Monday, August 06, 2007

Network Coding, Open Problems

I'm spending a couple of days at the DIMACS Tutorial on Algorithms for Next Generation Networks. Tracey Ho and Alex Sprintson and giving a talk on Network Coding, and since in the past I've promised a post on open questions in network coding, I'm interviewing them. I apologize that the questions might be vague; the problem with a new area is that it's still a little unclear what the right open problems are, and we all use different lingo. But here are a few...
  1. For 3 source-receiver pairs and unicast, in an undirected network, with arbitrary coding, is there an advantage from coding over routing?(I think the reference paper is Li and Li, Network Coding: The Case of Multiple Unicast Sessions)?
  2. General multiple unicast in directed networks: is there an algorithm that, given a network, computes the capacity?

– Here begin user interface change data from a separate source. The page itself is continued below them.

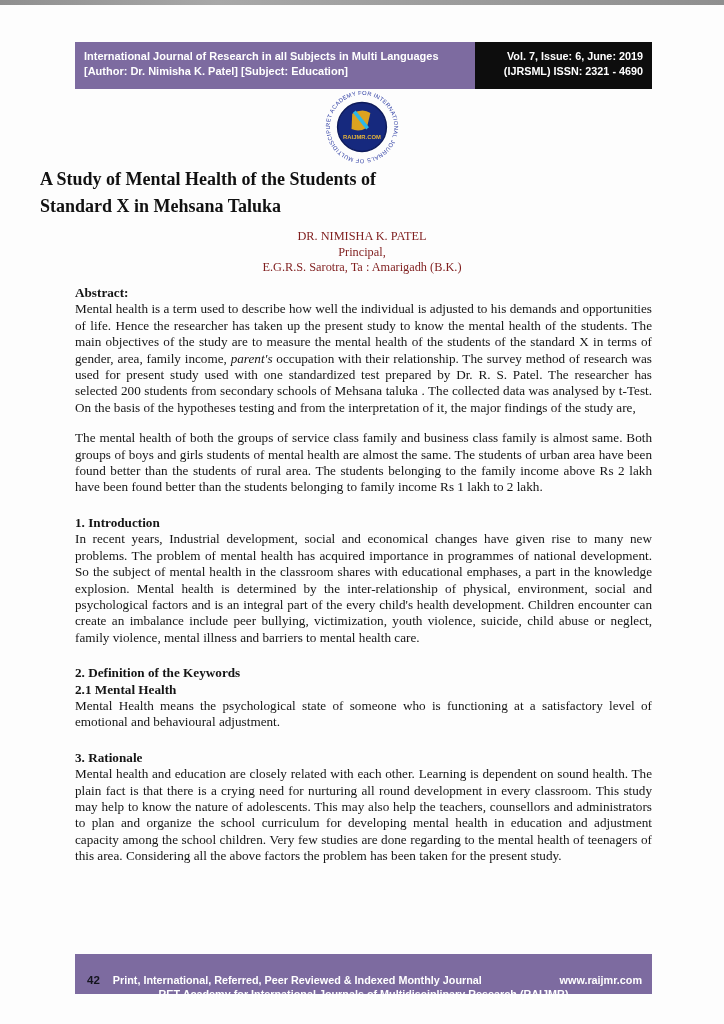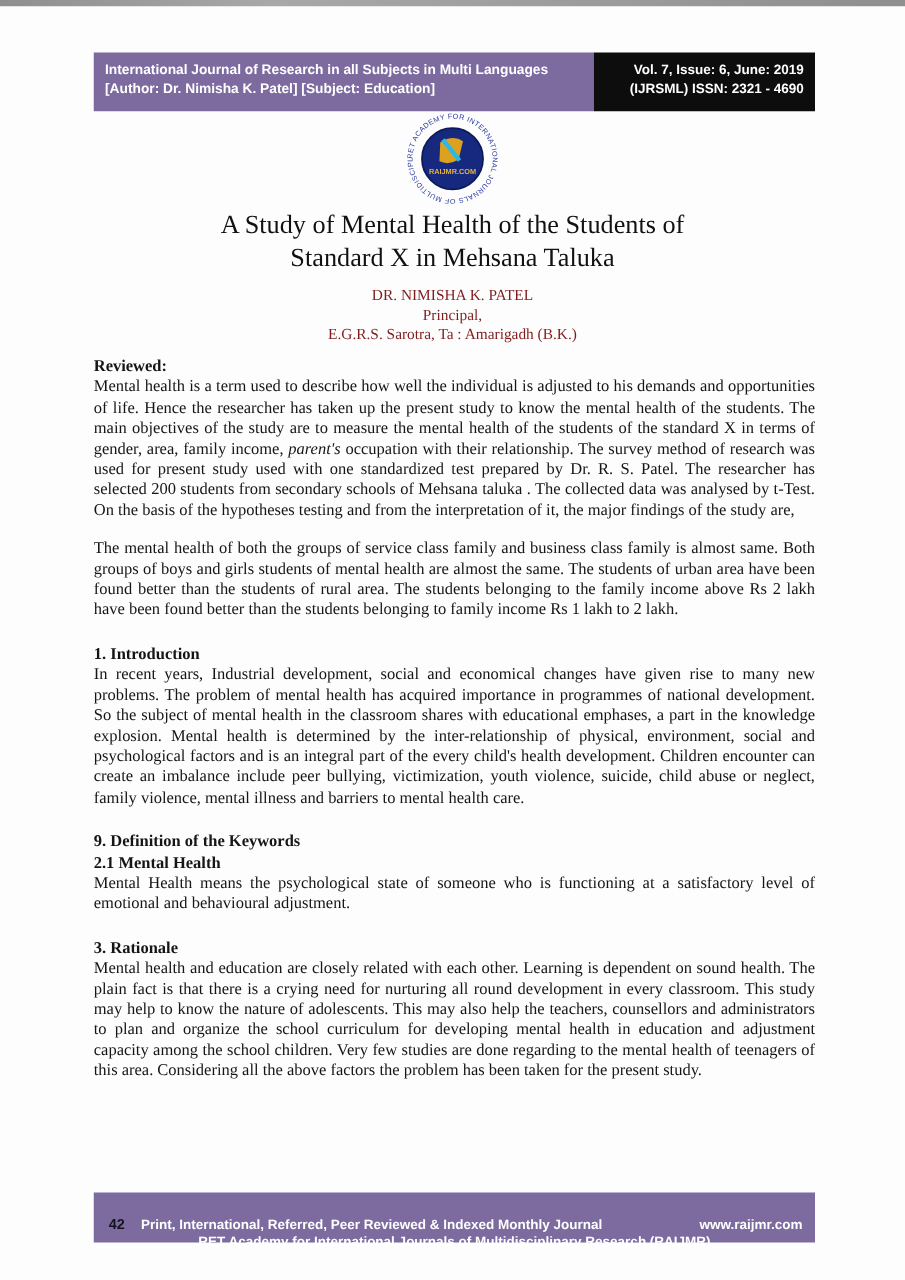--- a/index.html
+++ b/index.html
@@ -20,8 +20,8 @@
   
   .logo-wrap{position:absolute;top:90px;left:0;width:724px;display:flex;justify-content:center;}
   
-  .title-block{position:absolute;top:166px;left:40px;width:644px;text-align:center;
-    font-weight:normal;font-size:21px;line-height:27px;color:#111;}
+  .title-block{position:absolute;top:166px;left:40px;width:644px;
+    font-weight:bold;font-size:18px;line-height:27px;color:#111;}
   .author-block{position:absolute;top:229px;left:40px;width:644px;text-align:center;
     font-size:12.3px;line-height:15.5px;color:#7f1d1d;}
   

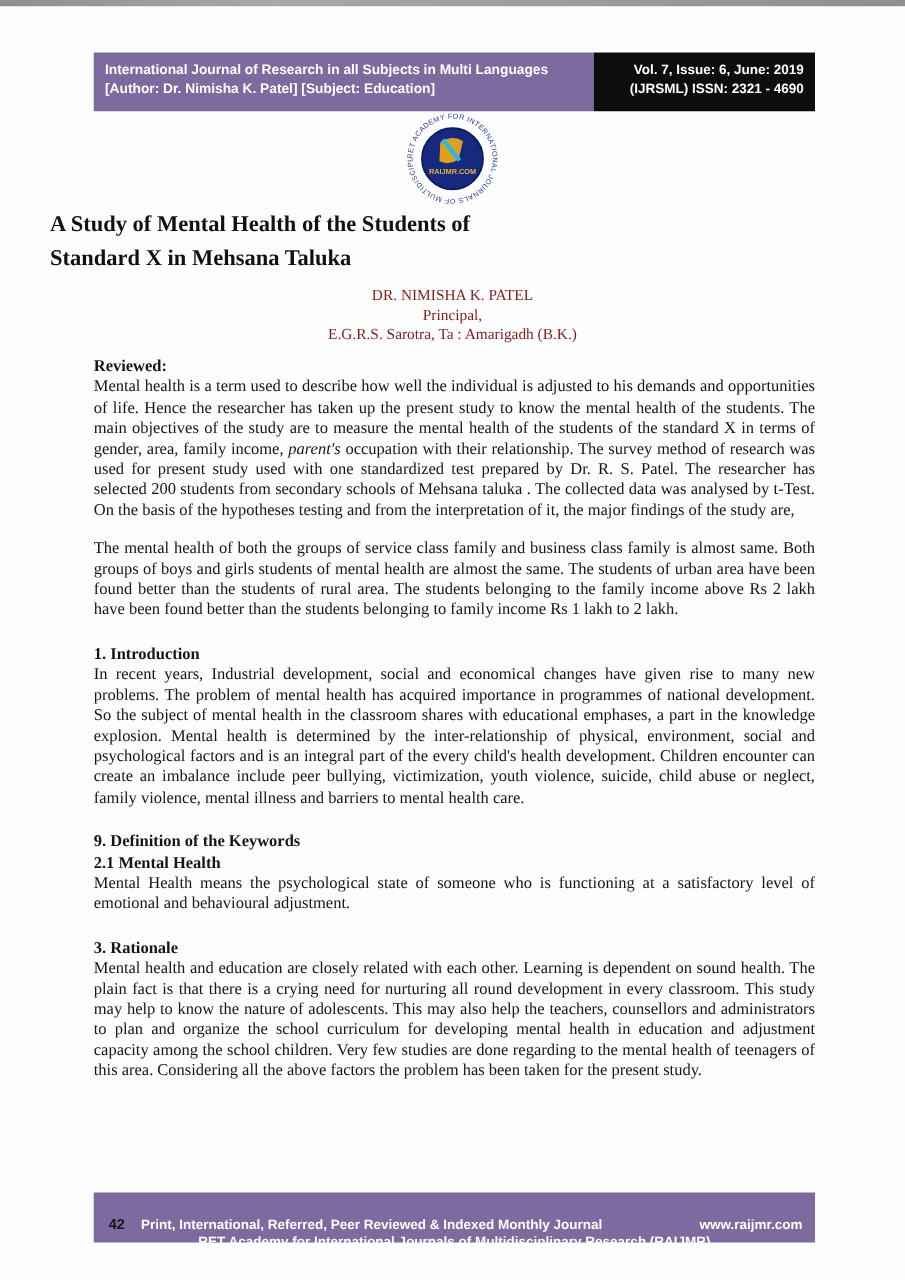--- a/index.html
+++ b/index.html
@@ -85,7 +85,7 @@
 </div>
 
 <div class="main">
-  <p class="sec-heading">Reviewed:</p>
+  <p class="sec-heading">Abstract:</p>
   <p><span>Mental health is a term used to describe how well the individual is adjusted to his demands and opportunities of life. Hence the researcher has taken up the present study to know the mental health of the students. The main objectives of the study are to measure the mental health of the students of the standard X in terms of gender, area, family income, </span><span class="it">parent's</span><span> occupation with their relationship. The survey method of research was used for present study used with one standardized test prepared by Dr. R. S. Patel. The researcher has selected 200 students from secondary schools of Mehsana taluka . The collected data was analysed by t-Test. On the basis of the hypotheses testing and from the interpretation of it, the major findings of the study are,</span></p>
 
   <p class="gap-para">The mental health of both the groups of service class family and business class family is almost same. Both groups of boys and girls students of mental health are almost the same.  The students of urban area have been found better than the students of rural area. The students belonging to the family income above Rs 2 lakh have been found better than the students belonging to family income Rs 1 lakh to 2 lakh.</p>

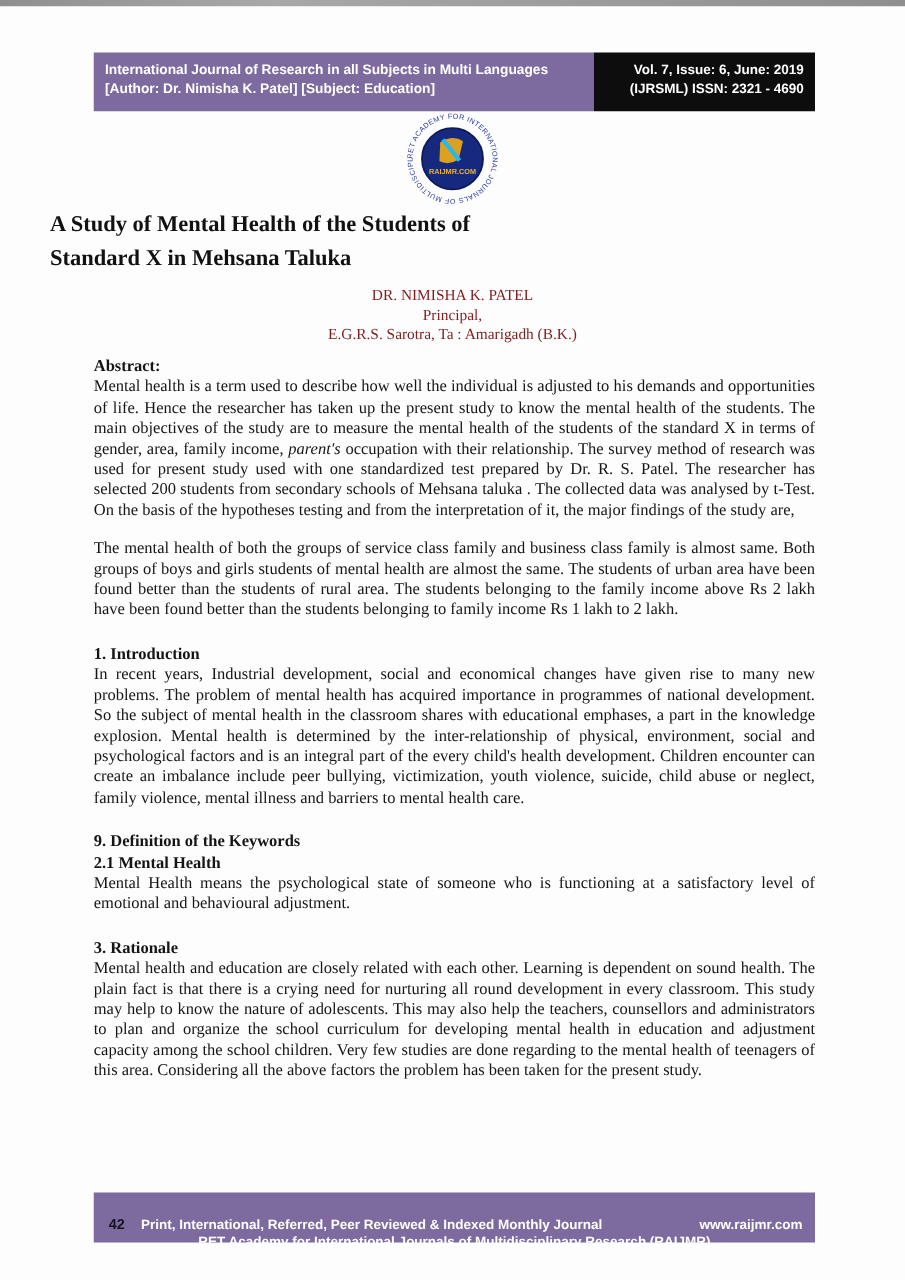--- a/index.html
+++ b/index.html
@@ -93,7 +93,7 @@
   <p class="sec-heading gap-section">1. Introduction</p>
   <p>In recent years, Industrial development, social and economical changes have given rise to many new problems. The problem of mental health has acquired importance in programmes of national development. So the subject of mental health in the classroom shares with educational emphases, a part in the knowledge explosion. Mental health is determined by the inter-relationship of physical, environment, social and psychological factors and is an integral part of the every child's health development. Children encounter can create an imbalance include peer bullying, victimization, youth violence, suicide, child abuse or neglect, family violence, mental illness and barriers to mental health care.</p>
 
-  <p class="sec-heading gap-section">9. Definition of the Keywords</p>
+  <p class="sec-heading gap-section">2. Definition of the Keywords</p>
   <p class="sec-heading">2.1 Mental Health</p>
   <p>Mental Health means the psychological state of someone who is functioning at a satisfactory level of emotional and behavioural adjustment.</p>
 

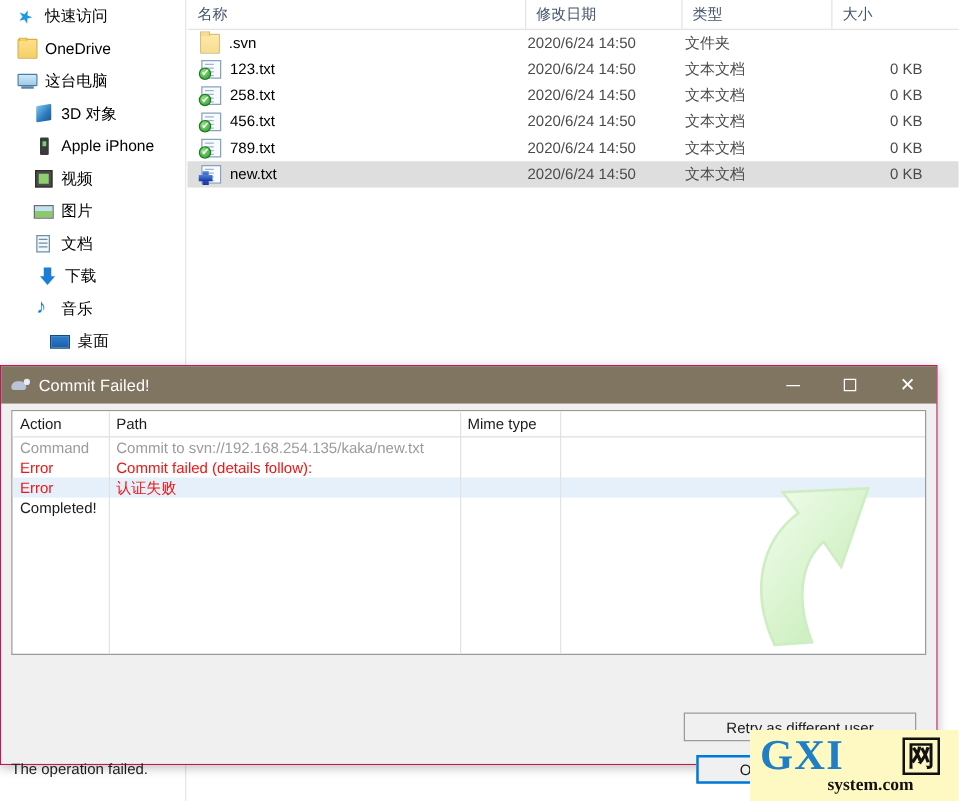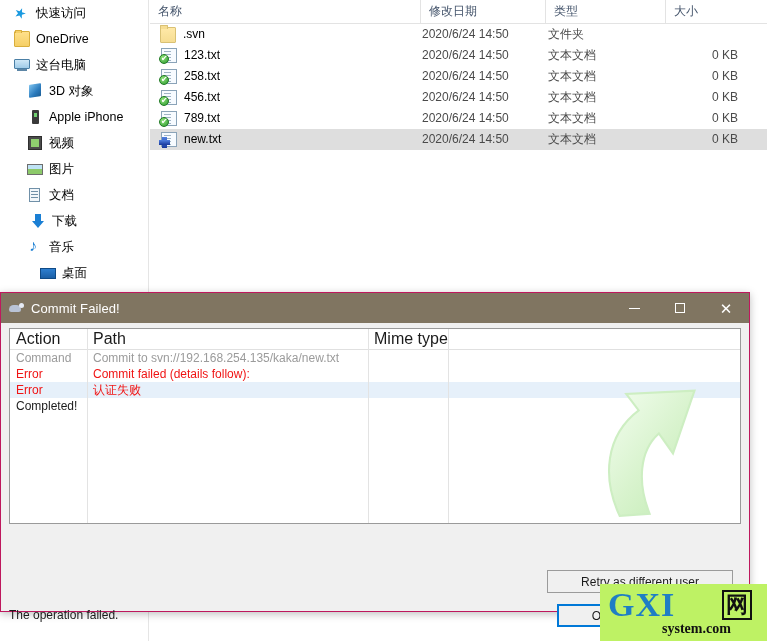--- a/index.html
+++ b/index.html
@@ -389,7 +389,7 @@
   }
   .lh {
     position:absolute; top:0; height:20px; line-height:20px;
-    font-size:16px; color:#1b1b1b; padding-left:6px;
+    font-size:12px; color:#1b1b1b; padding-left:6px;
     box-sizing:border-box;
     white-space:nowrap;
   }

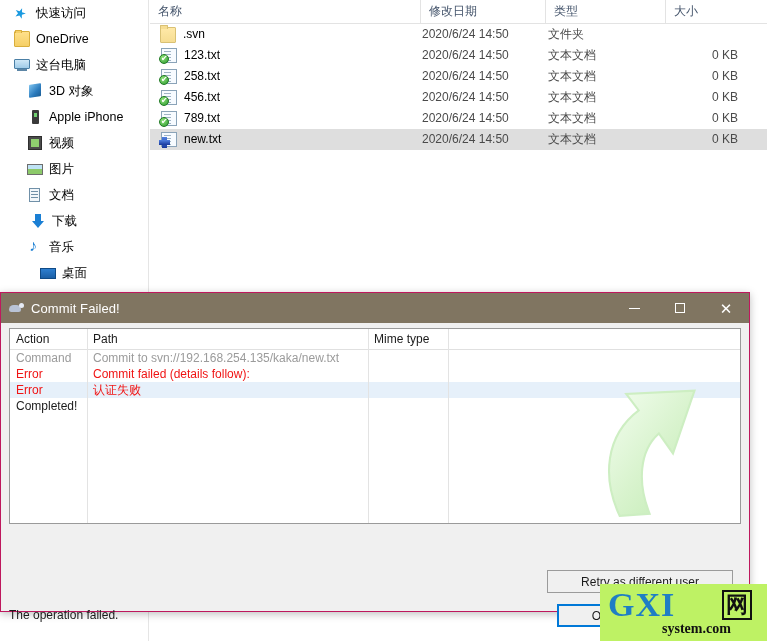--- a/index.html
+++ b/index.html
@@ -470,7 +470,7 @@
     position:absolute;
     right:0; bottom:0;
     width:167px; height:57px;
-    background:#bef264;
+    background:#fef9c3;
     display:block;
   }
   #wm-line1{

For acyclic networks, there's an implicit characterization, but not an explicit characterization; for cyclic networks, there's not even that.
  3. What is the complexity of finding the optimal (in terms of capacity) non-linear code for various network coding problems? Specific problems include determining the truth/falsehood of the following statements:
    1. Given an instance of the general network coding
      problem in a directed graph G and a real number
      r, there is a polynomial-time algorithm which
      computes a solution achieving rate r if one exists,
      and otherwise reports that this is impossible.
    2. Given an instance of the k-pairs communication
      problem in an undirected graph G and a real number
      r, it is recursively undecidable to determine
      whether the network coding rate is less than r.
  4. For multicast networks, what is the minimum number of nodes that need to do encoding to make network encoding work? That is, can we minimize the coding complexity in terms of the number of nodes doing coding (or some other reasonable metric).
  5. There must be open questions in the recent work by Koetter/Kschischang on coding for errors/erasures in random network coding. For example, they seem to give general (network-oblivious) bounds. Are there ways to improve their bounds by using knowledge of the network topology?
  6. Is there an algorithm to find the minimum cost subnetwork that guarantees delivery using network coding subject to certain classes of adversarial (or non-adversarial) link failures.
  7. A good place to look for CS-style open problems is probably also the Adler/Harvey/Jain/Kleinberg/Lehman paper On the Capacity of Information Networks, which has a nice section on open problems at the end.
Maybe I'll have more after the talk...

5 comments:

Anonymous said...

Your first link is broken (typo)

Michael Mitzenmacher said...

Fixed, thanks.

Anonymous said...

I might be wrong but Number 6 in the list seems to be NP-hard because, if we can determine the minimum number of nodes that need to code, it would also answer the weaker question "is network coding necessary at all in this network". To answer the latter, one probably needs to solve a min Steiner tree or Steiner tree packing problem as part of the work, and that is NP-hard.

Anonymous said...

sorry, in the post above, by "number 6" I actually mean "number 4"

Meisam Navaki Arefi HomePage said...

are this problems open problems yet?
can you give me some current open problem in network coding?